What is most interesting about Pasternak’s story is that it is seemingly autobiographical. Both he and the Zhivago character are writers whose works had been banned because of a central message that challenged the morality and ethics of sacrificing individuals to the political, economic, and social systems of their homeland. I would say that central message is this: Every person is entitled to a personal life, a private life, irrespective of political affiliation. Pasternak’s book was eventually smuggled out of his home country and printed elsewhere, ultimately making its way around the world.
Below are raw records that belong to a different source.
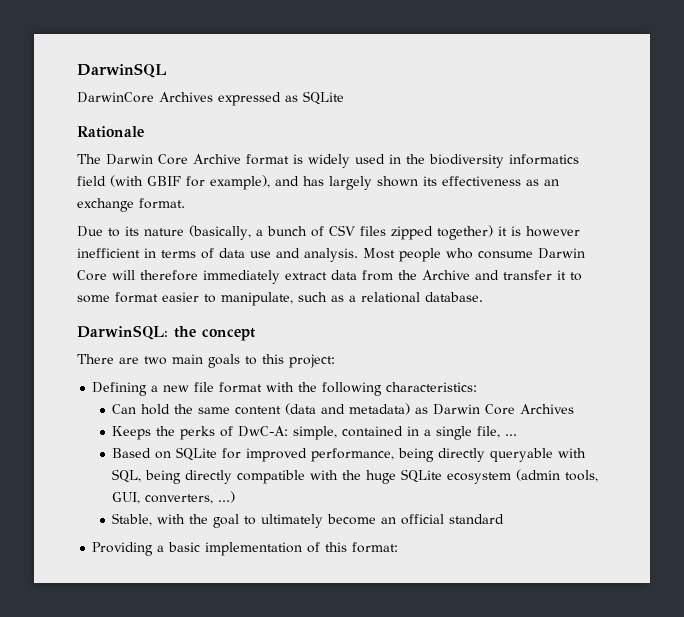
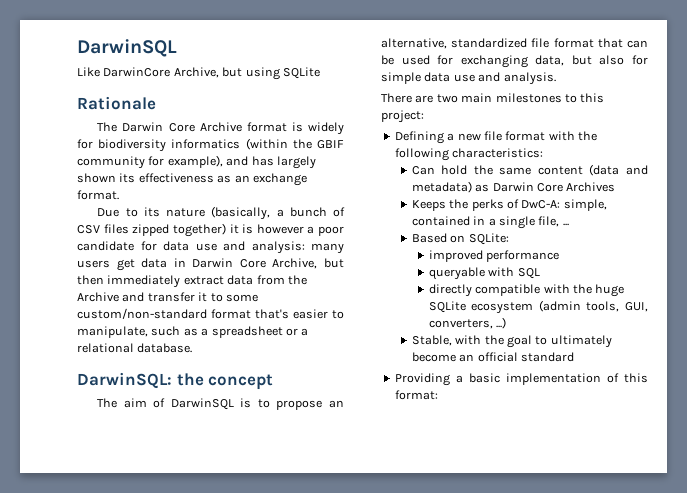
[77,92,298,106] DarwinCore Archives expressed as -> [77,67,280,80] Like DarwinCore Archive, but using
[355,154,579,168] [77,175,181,187] used in the biodiversity informatics field (with GBIF -> [77,138,344,152] [77,156,145,169] for biodiversity informatics (within the GBIF community
[77,248,585,262] [77,270,198,281] inefficient in terms of data use and analysis. Most people who consume Darwin Core will therefore -> [307,226,344,236] [77,241,344,254] [77,258,344,271] [77,275,104,285] a poor candidate for data use and analysis: many users get data in Darwin Core Archive, but then
[115,292,158,303] format -> [77,308,289,319] custom/non-standard format that's
(356, 298) none -> [211,326,309,338] spreadsheet or a
(255, 334) none -> [97,398,345,410] [381,38,648,49] [381,55,648,68] [381,72,556,85] // The aim of DarwinSQL is to propose an alternative, standardized file format that can be used for exchanging data, but also for simple data use and analysis.
[208,354,240,368] goals -> [495,93,562,103] milestones
[176,447,587,462] [112,469,182,484] SQLite for improved performance, being directly queryable with SQL, being -> [468,233,509,245] [428,250,560,262] [428,267,540,280] SQLite: // improved performance // queryable with SQL //

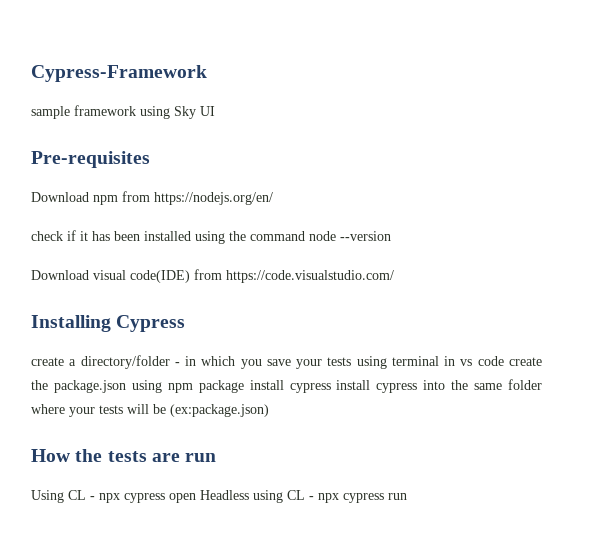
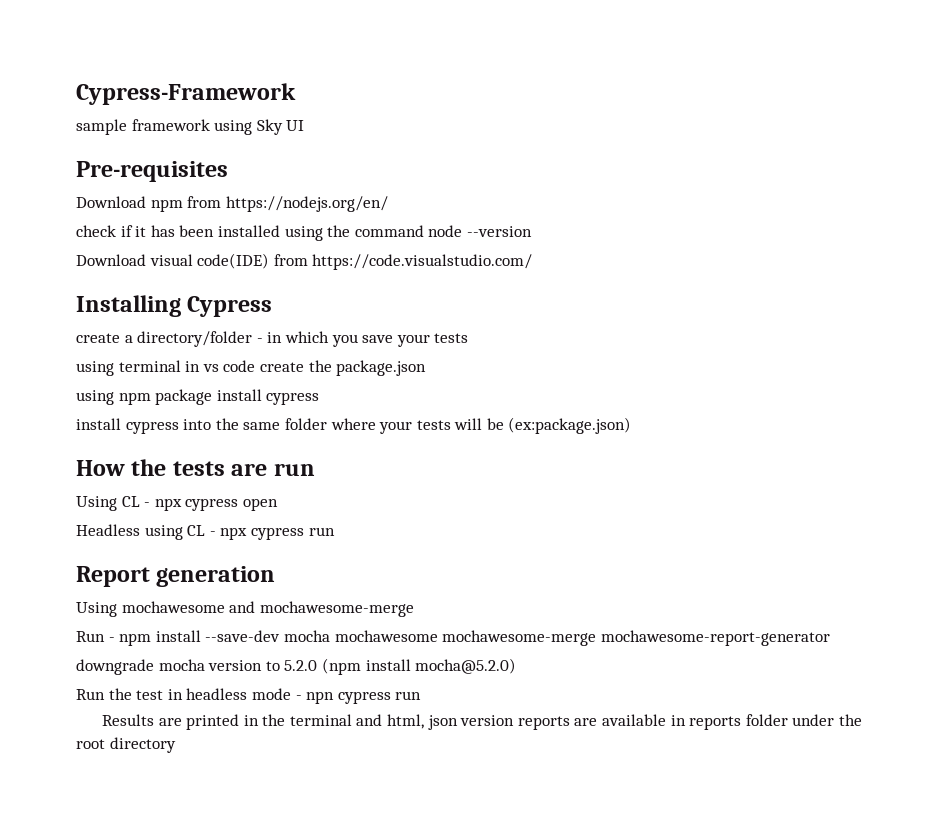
(352, 361) none -> (469, 338) //
(126, 386) none -> (427, 368) //
(331, 388) none -> (320, 398) //
(196, 498) none -> (278, 504) //
(407, 496) none -> [76,566,276,587] [76,601,414,617] [76,630,830,646] [76,658,517,675] [76,688,422,704] [101,714,862,730] [76,737,176,753] // Report generation // Using mochawesome and mochawesome-merge // Run - npm install --save-dev mocha mochawesome mochawesome-merge mochawesome-report-generator // downgrade mocha version to 5.2.0 (npm install mocha@5.2.0) // Run the test in headless mode - npn cypress run // Results are printed in the terminal and html, json version reports are available in reports folder under the root directory

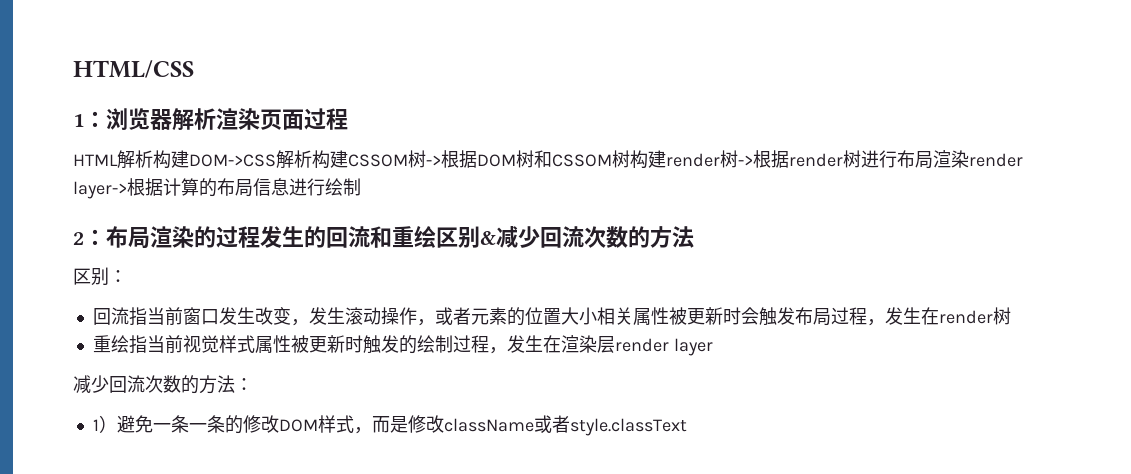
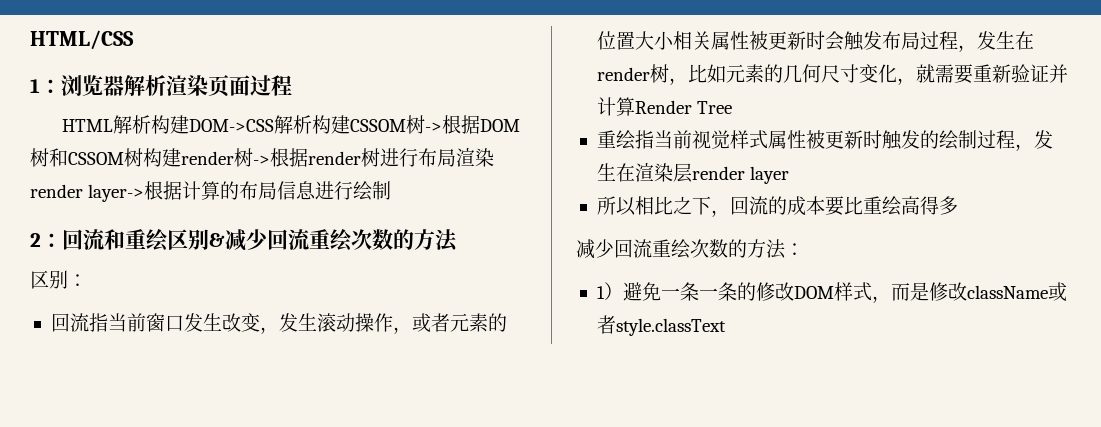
[106,226,326,249] 布局渲染的过程发生的 -> (62, 240) none
(584, 237) none -> [309,229,352,252] 重绘
(1011, 316) none -> [668,64,1068,85] [596,97,733,116] ，比如元素的几何尺寸变化，就需要重新验证并计算Render Tree
[73,375,145,393] // 减少回流 -> [596,196,958,217] [576,239,690,259] // 所以相比之下，回流的成本要比重绘高得多 // 减少回流重绘

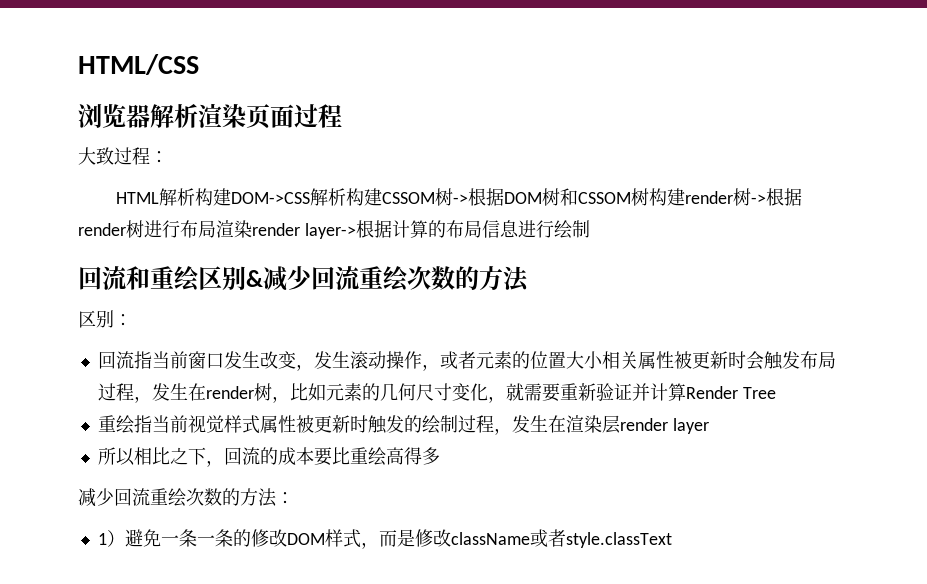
[30,79,61,93] 1： -> (199, 64) none
(292, 85) none -> [78,147,168,165] // 大致过程：
[30,233,62,247] 2： -> (590, 229) none

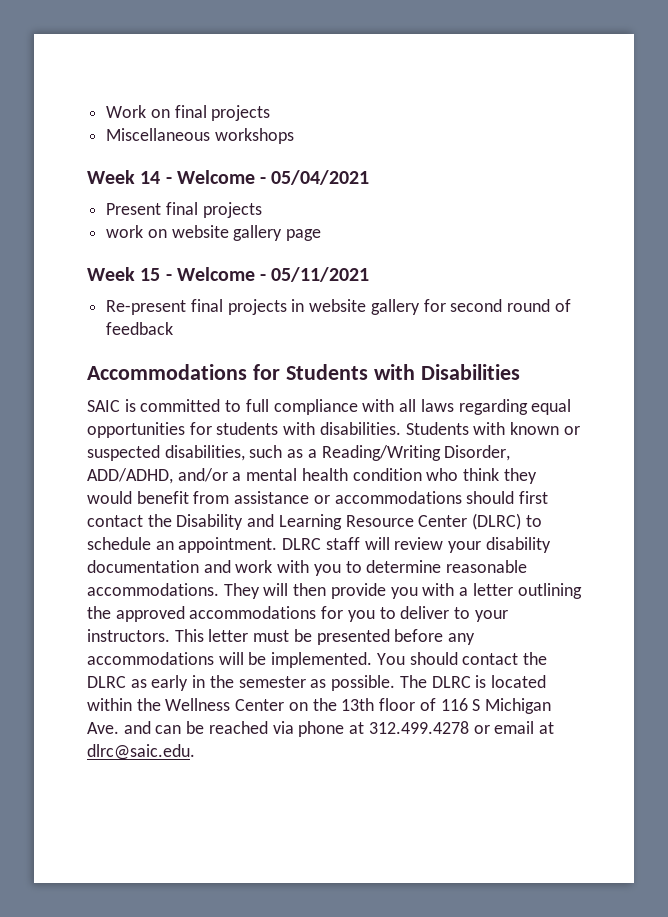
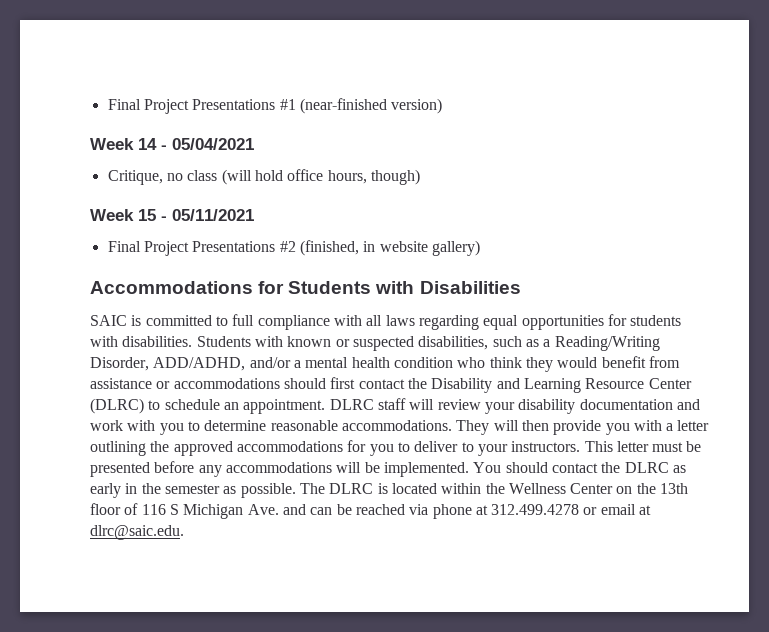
[106,105,271,121] [106,128,294,144] Work on final projects // Miscellaneous workshops -> [107,98,443,114] Final Project Presentations #1 (near-finished version)
[176,170,267,184] Welcome - -> (167, 147) none
[106,202,262,218] [106,225,322,241] Present final projects // work on website gallery page -> [107,169,420,185] Critique, no class (will hold office hours, though)
[176,267,267,281] Welcome - -> (167, 218) none
[106,299,571,315] [106,322,174,335] Re-present final projects in website gallery for second round of feedback -> [107,240,480,256] Final Project Presentations #2 (finished, in website gallery)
My own life has been generationally impacted by the dystopian control system of enslavement, with its institutionalized racism, oppression, dehumanization, and miseducation, which still plagues my home country today. (Though, I know for certain there are those who consider enslavement to be the foundation for a utopian system, much like the residents of Omelas, whose comfortable existence was built on the abominable suffering of a child.)
Let me take you back to the spring of 1971, when I left Homestead Junior High for summer break, then in the fall entered Steel Valley Intermediate School, the first class under a forced merger (read that forced integration). I entered a new school year, as a ninth grader. Shortly after arrival, I stood outside of my new school one particular day, in a large open field, in the presence of police cars with flashing lights and emergency vehicles. Bomb threats had been called into the school, and the entire school body evacuated, all because people like me were in the building—Black students who supposedly were beneath the privilege of being in the classroom with White students, Black students being redefined by an environment that we were forced into as a result of a school merger. It was the first time I personally felt hated as a melanized human being.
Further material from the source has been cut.